The loss before tax for the group increased to £38.8m, reflecting the cost of interventions to return quality water supplies to Brixham (£16m) after the cryptosporidium outbreak, and the costs of restructuring to reshape the group’s activities (£4m). The company earned a 6% return on regulatory equity and declared an interim dividend of 14.69p in line with its growth policy of CPIH +2%.
Pennon is reshaping the business to create efficiencies with four new business units: Water Services, Wastewater Services, Pennon Power and Retail Services. It had achieved £35m of efficiency savings by September 2024 and is aiming to deliver £86m in the enlarged water group for AMP8.

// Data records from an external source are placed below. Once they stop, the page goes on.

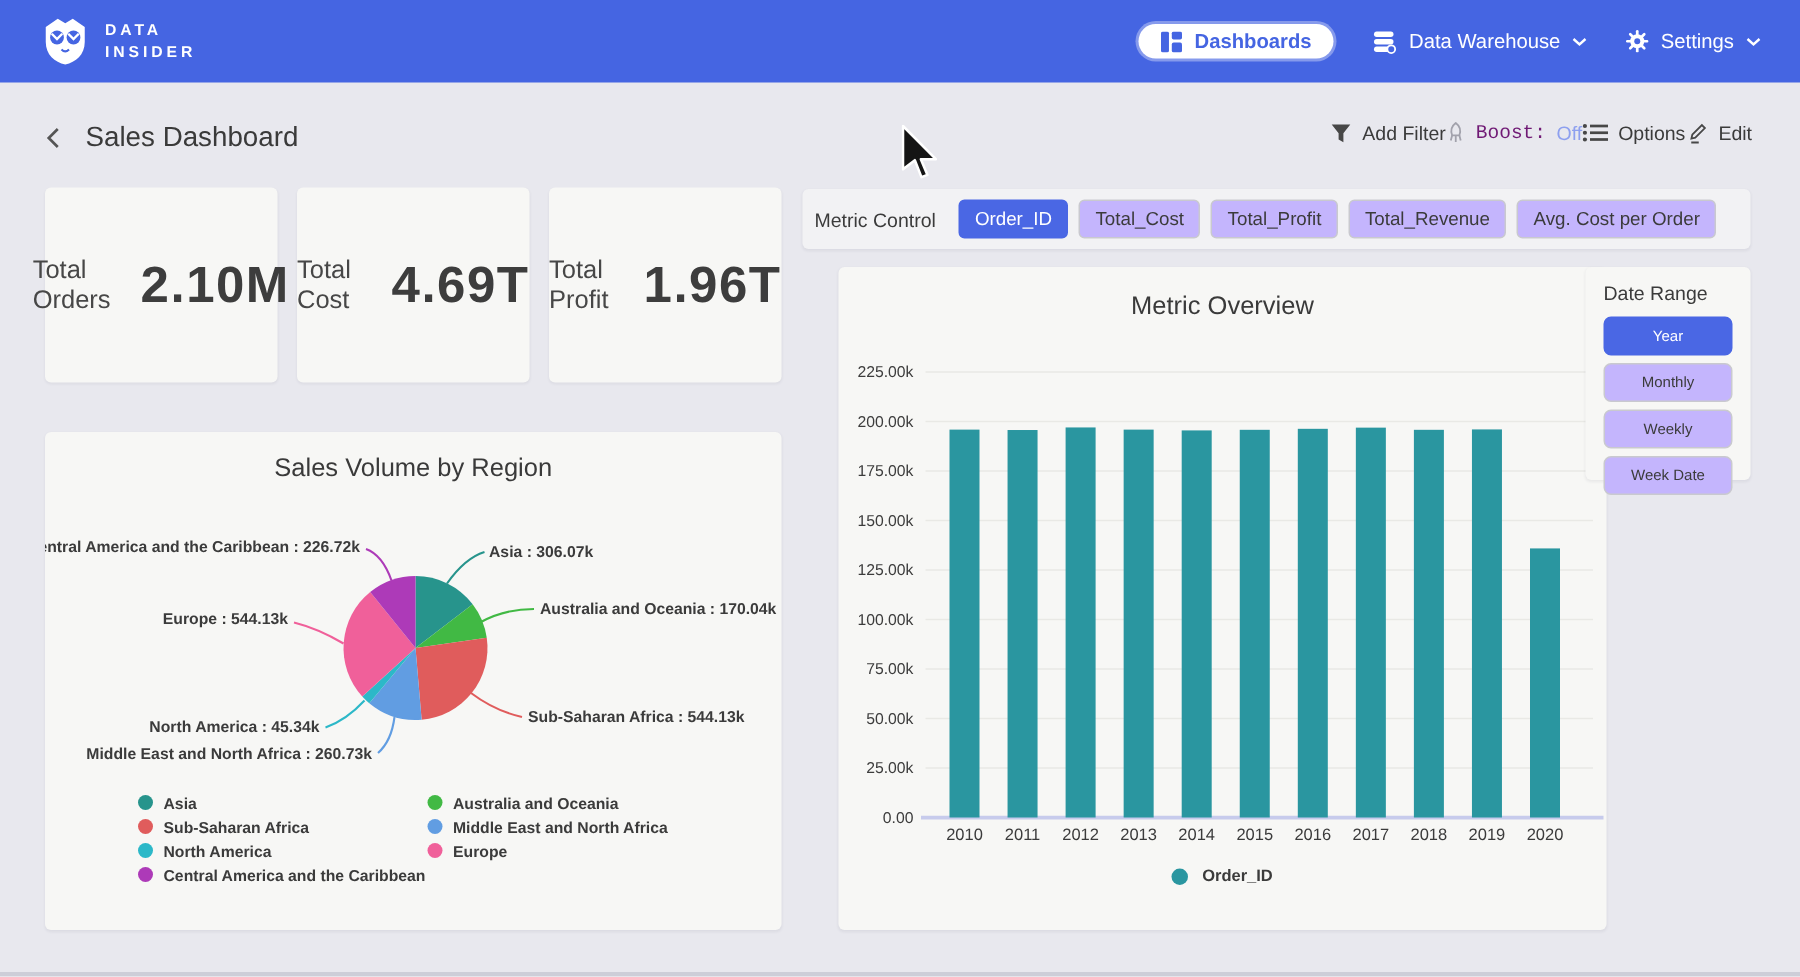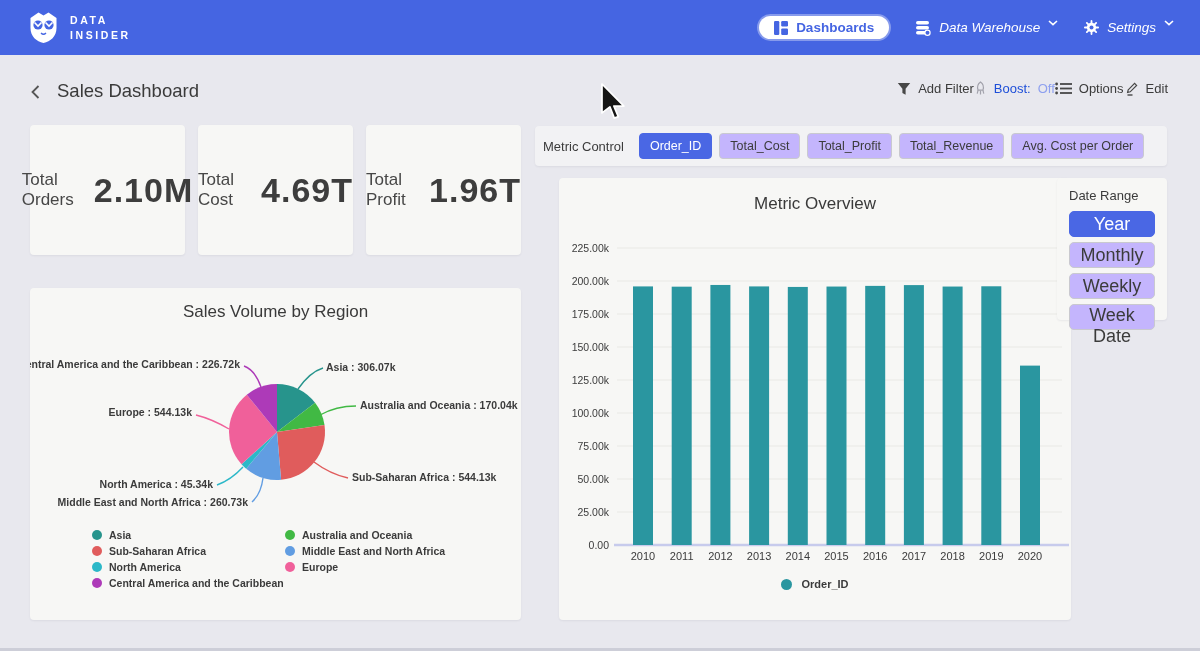"Data Warehouse" .nav-item { align-items: none -> center; font-style: italic -> none }
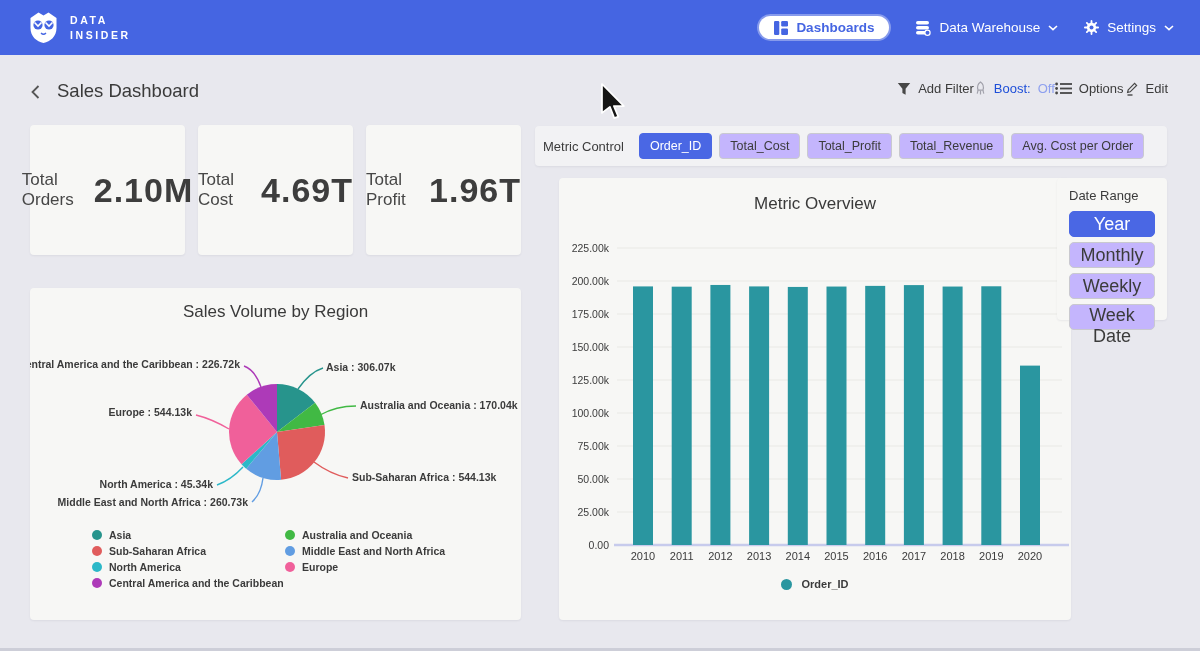"Boost:" .boost-label { color: #1d4ed8 -> #701a75; font-family: none -> Liberation Mono, monospace }
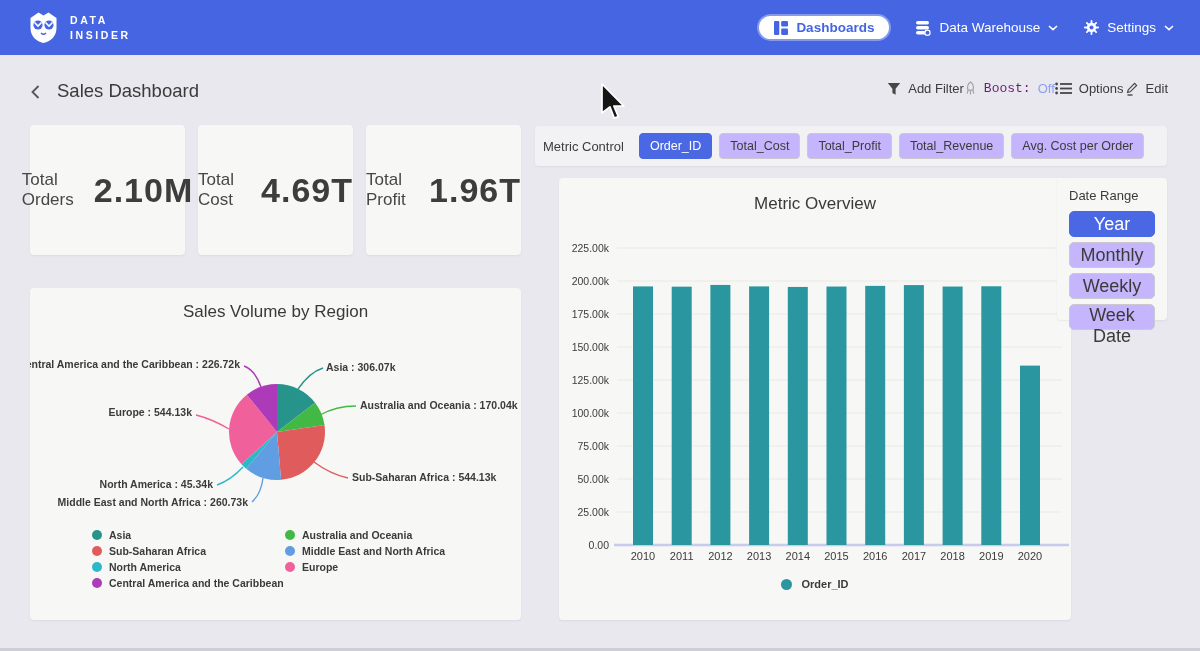"Year" .date-btn { font-size: 18px -> 10px }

Its acquisitions of Bristol Water and SES are on target to deliver savings of £20m and £11m respectively. South West Water is accelerating £75m of storm overflow transition work. South West Water targets an Environmental Performance Assessment 2* rating for 2024, with work in progress to improve.
Analysts focused many of their questions on debt, given that reported regulatory capital value (RCV), group and utility debt numbers were presented on an adjusted basis. RCV was £5,916m, reflecting adjustments to be made by March 2025 for accelerated investment in the water companies. Based on the water group (South West Water including Bristol Water and SES Water), net debt at period end/forecast shadow RCV at 31 March 2025 was 65%.
Pennon Group IFRS net debt/RCV at 30 September, excluding fair value adjustments, was 68%, according to management.
Pennon will hold a Capital Markets Day on 25 February, timed to be a few days after the deadline for any Competition and Markets Authority referral.